Recorded data
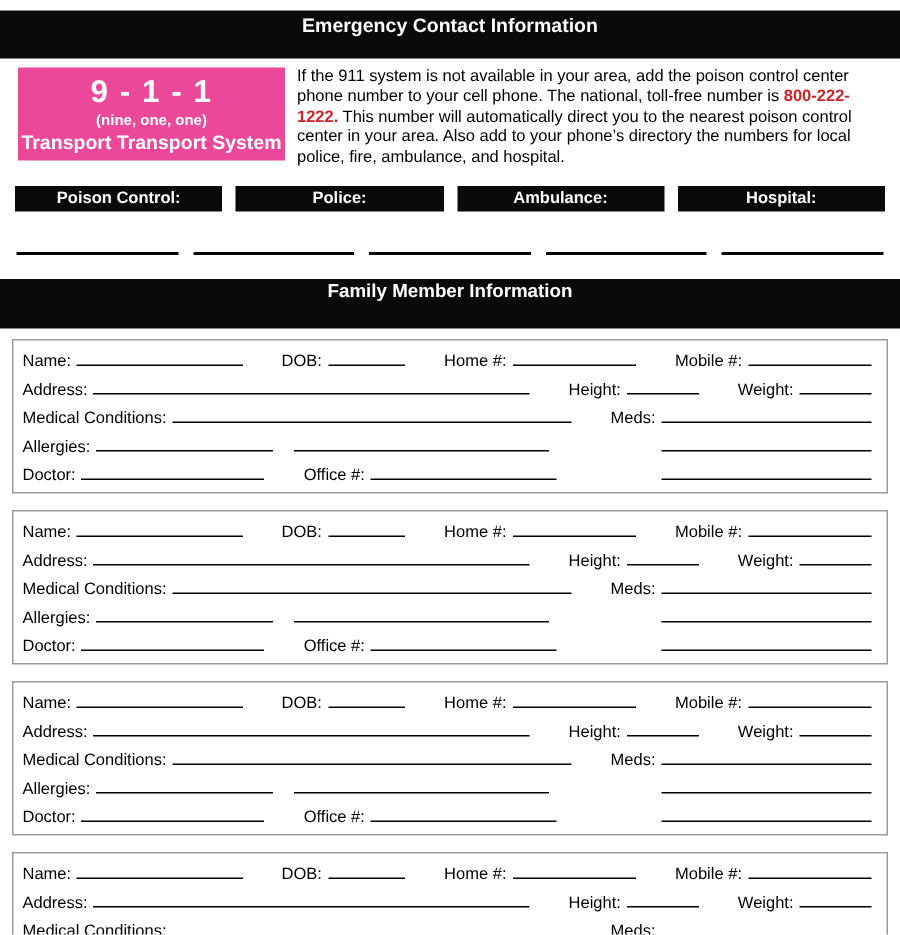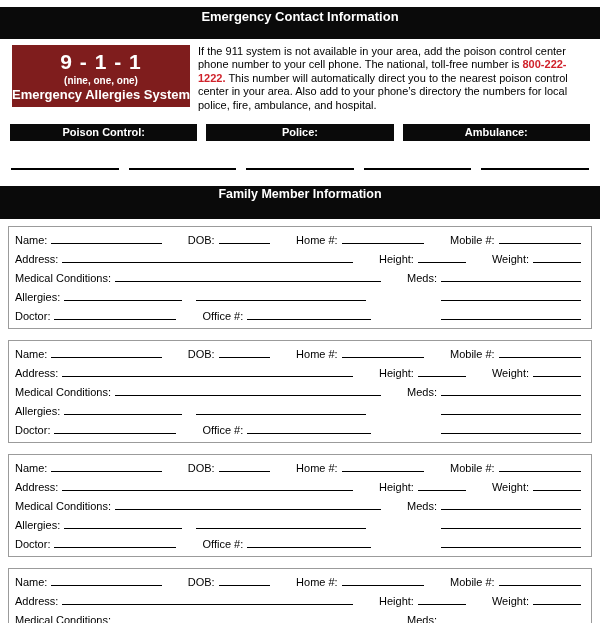--- a/index.html
+++ b/index.html
@@ -26,7 +26,7 @@
   .red-box {
     margin-left: 12px;
     width: 178px; height: 62px;
-    background: #7f1d1d;
+    background: #ec4899;
     color: #fff;
     display: flex; flex-direction: column;
     justify-content: center; align-items: center;

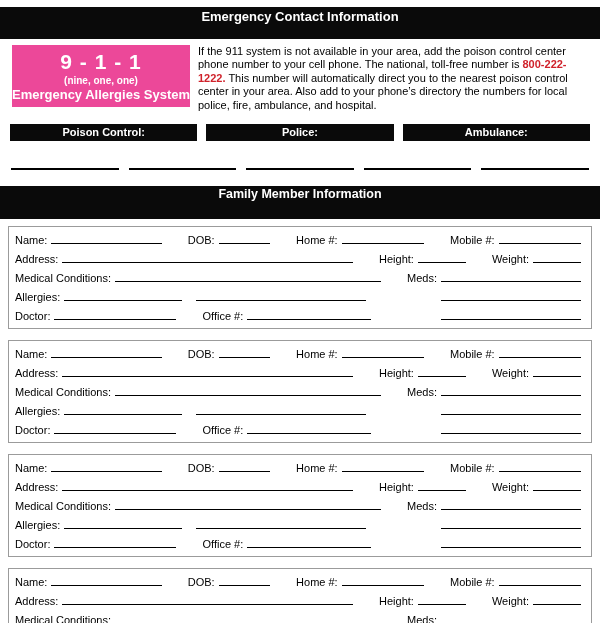--- a/index.html
+++ b/index.html
@@ -104,7 +104,7 @@
   <div class="red-box">
     <div class="num">9 - 1 - 1</div>
     <div class="words">(nine, one, one)</div>
-    <div class="sub">Emergency Allergies System</div>
+    <div class="sub">Transport Transport System</div>
   </div>
   <div class="intro-text"><span>If the 911 system is not available in your area, add the poison control center phone number to your cell phone. The national, toll-free number is </span><span class="phone-red">800-222-1222.</span><span> This number will automatically direct you to the nearest poison control center in your area. Also add to your phone’s directory the numbers for local police, fire, ambulance, and hospital.</span></div>
 </div>

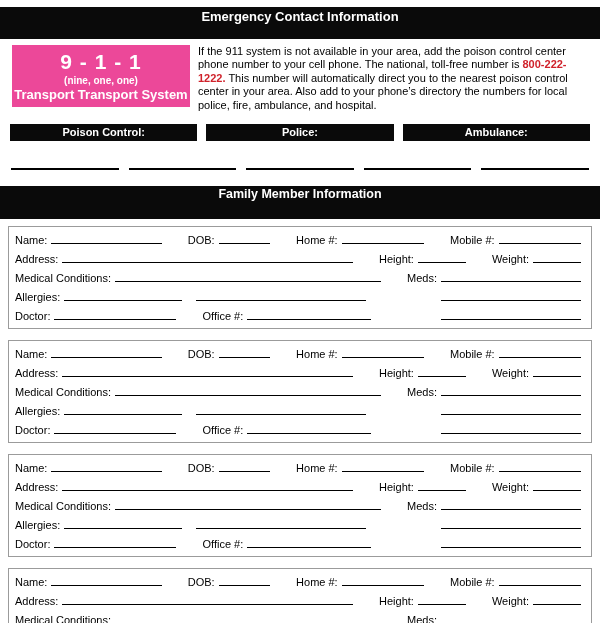--- a/index.html
+++ b/index.html
@@ -113,6 +113,7 @@
   <div class="contact-box">Poison Control:</div>
   <div class="contact-box">Police:</div>
   <div class="contact-box">Ambulance:</div>
+  <div class="contact-box">Hospital:</div>
 </div>
 
 <div class="contact-lines">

Exercise prompt - Each record must appear again exactly as written above, without its pictures.

Result -
--- a/index.html
+++ b/index.html
@@ -26,7 +26,7 @@
   .red-box {
     margin-left: 12px;
     width: 178px; height: 62px;
-    background: #7f1d1d;
+    background: #ec4899;
     color: #fff;
     display: flex; flex-direction: column;
     justify-content: center; align-items: center;

--- a/index.html
+++ b/index.html
@@ -104,7 +104,7 @@
   <div class="red-box">
     <div class="num">9 - 1 - 1</div>
     <div class="words">(nine, one, one)</div>
-    <div class="sub">Emergency Allergies System</div>
+    <div class="sub">Transport Transport System</div>
   </div>
   <div class="intro-text"><span>If the 911 system is not available in your area, add the poison control center phone number to your cell phone. The national, toll-free number is </span><span class="phone-red">800-222-1222.</span><span> This number will automatically direct you to the nearest poison control center in your area. Also add to your phone’s directory the numbers for local police, fire, ambulance, and hospital.</span></div>
 </div>

--- a/index.html
+++ b/index.html
@@ -113,6 +113,7 @@
   <div class="contact-box">Poison Control:</div>
   <div class="contact-box">Police:</div>
   <div class="contact-box">Ambulance:</div>
+  <div class="contact-box">Hospital:</div>
 </div>
 
 <div class="contact-lines">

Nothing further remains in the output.